3. Startup business model angst:Also there have been some pretty specular high profile startup implosions (Zirtual, Quirky) or partial implosions (Evernote) recently that serve to dampen the mood too.Not all rocket ships get to the moon. All these cases have elements of individual corporate shortcomings, they always do. But in my view Evernote is especially interesting because it signals a point where investors start to worry more about business model/revenues relative to user metrics (which can be "monetized later, we just haven't worked out how yet".) When the little boy calls out that the Emperor has no business model clothes on ... and people listen ... then you are in big trouble if you are a company that needs sustained and substantial external capital to survive.
4. Media angst:Regardless of more sophisticated considerations, you know a story is well baked when it hits totally mainstream media for general consumption. Nick Bilton's Vanity Fair piece "Is Silicon Valley in a Bubble ... and what could burst it?" answers its own question, the first one anyway. That was before the end of the summer. (When I was in SF another journalist I met dismissed it as ... "old news that could have been written months ago.") And NPR just covered the skyscraper bubble prediction hypothesis on the Marketwatch morning show with Exhibit A being ... the Salesforce Tower. (The thesis being that market peaks are correlated with building of "mine is bigger than yours" office towers thanks to cheap money and a lot of hubris.)

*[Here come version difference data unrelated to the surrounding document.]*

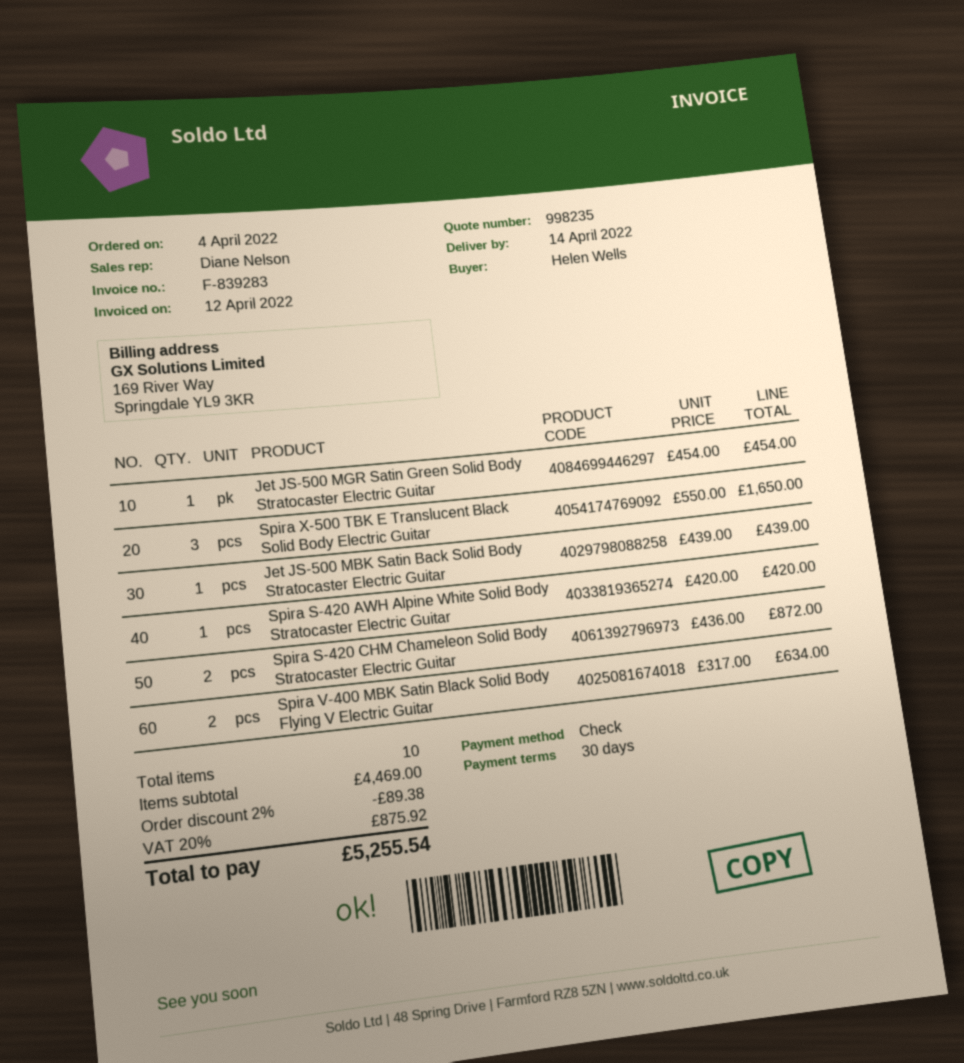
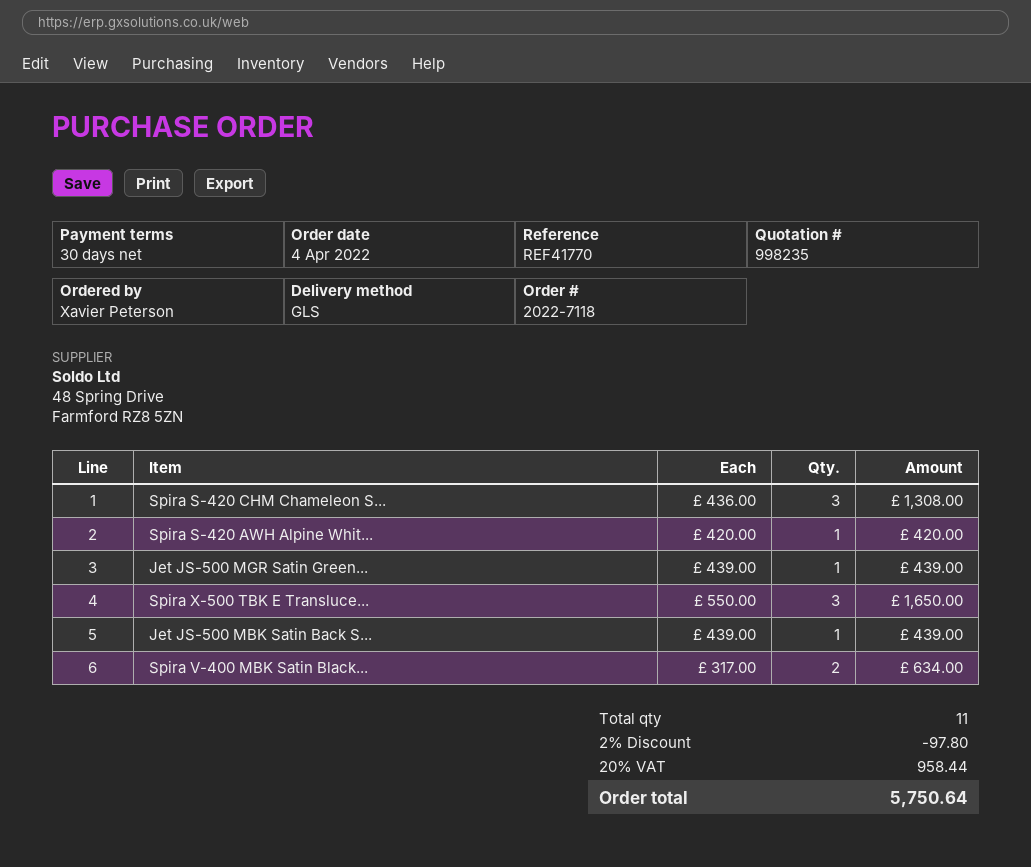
ordered by: Helen Wells -> Xavier Peterson
Jet JS-500 MGR Satin Green Solid Body Stratocaster Electric Guitar: 1 x 454.00 = 454.00 -> 1 x 439.00 = 439.00
Spira S-420 CHM Chameleon Solid Body Stratocaster Electric Guitar: 2 x 436.00 = 872.00 -> 3 x 436.00 = 1308.00
total quantity: 10 -> 11
discount: 2% = 89.38 -> 2% = 97.80
tax: 20% = 875.92 -> 20% = 958.44
total: 5255.54 -> 5750.64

My bottom line advice to founders based on all of the above is to ignore the noise for the most part. Great companies are founded and grow in good times and bad. Compelling solutions to big pain points that encompass big markets will get funded if the team is awesome and the traction is there. So stay focused on what you are building. But for CEOs, one of whose three key roles is to make sure their company never runs out of money, then financing strategy does matter. Hence this CEO advice:
a) If you are raising money now do so as quickly as you can.Accept standard deal terms without a fight and definitely don't be greedy on valuation. And at the early stage consider a priced round as opposed to a note. Professional early stage investors really do not like notes (other than for a first small pre-seed round maybe) and only do them because they "have to". When they don't have to ... they won't. (Don't use very investor unfriendly docs like SAFEs for example.)

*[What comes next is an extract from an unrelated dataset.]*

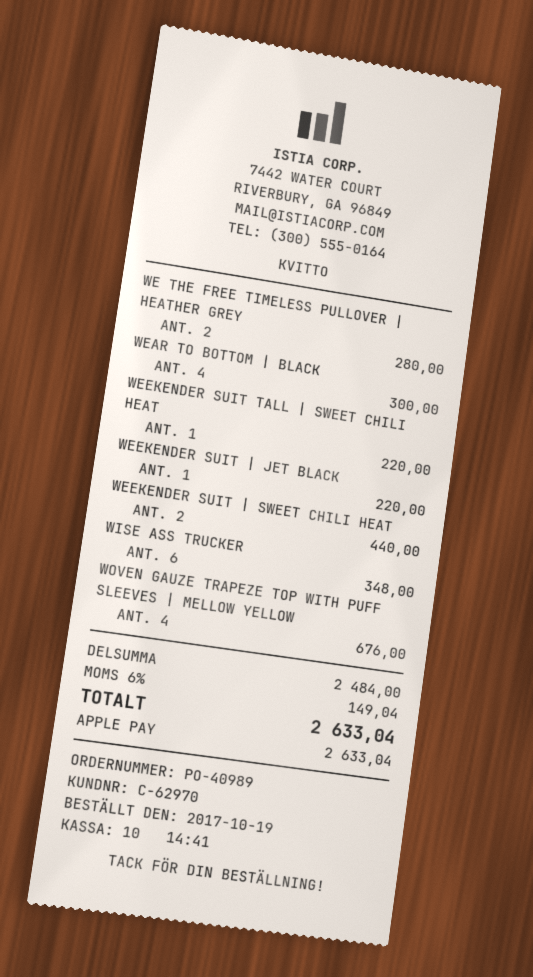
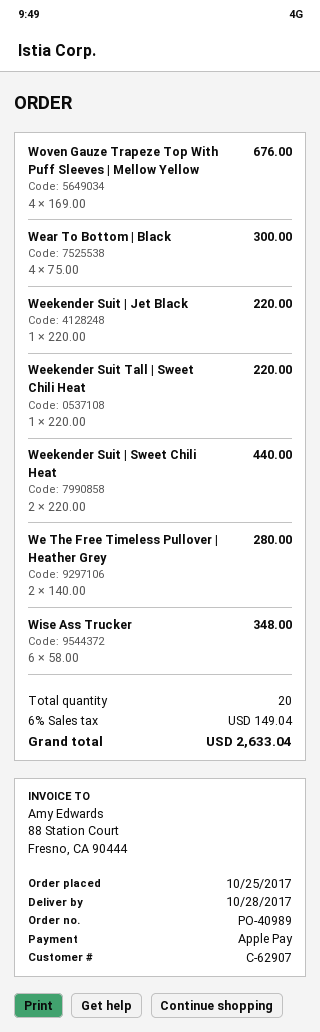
order date: 2017-10-19 -> 2017-10-25
customer number: C-62970 -> C-62907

b) Hope is not a strategy. Have a Plan B for an immediate future where the external financing environment is irrelevant to you because you can manage to a very long runway or, better, get to cash flow break even so your runway becomes infinite! I met a founder recently who had done exactly that. Shifted the model somewhat to increase revenues near term and get to cash flow break even sooner. Now the founder has people saying "you are running a lifestyle business" because the company is no longer insanely maximizing growth (and taking in capital to achieve that). But the founder has taken back control of her future ... and is OK with that!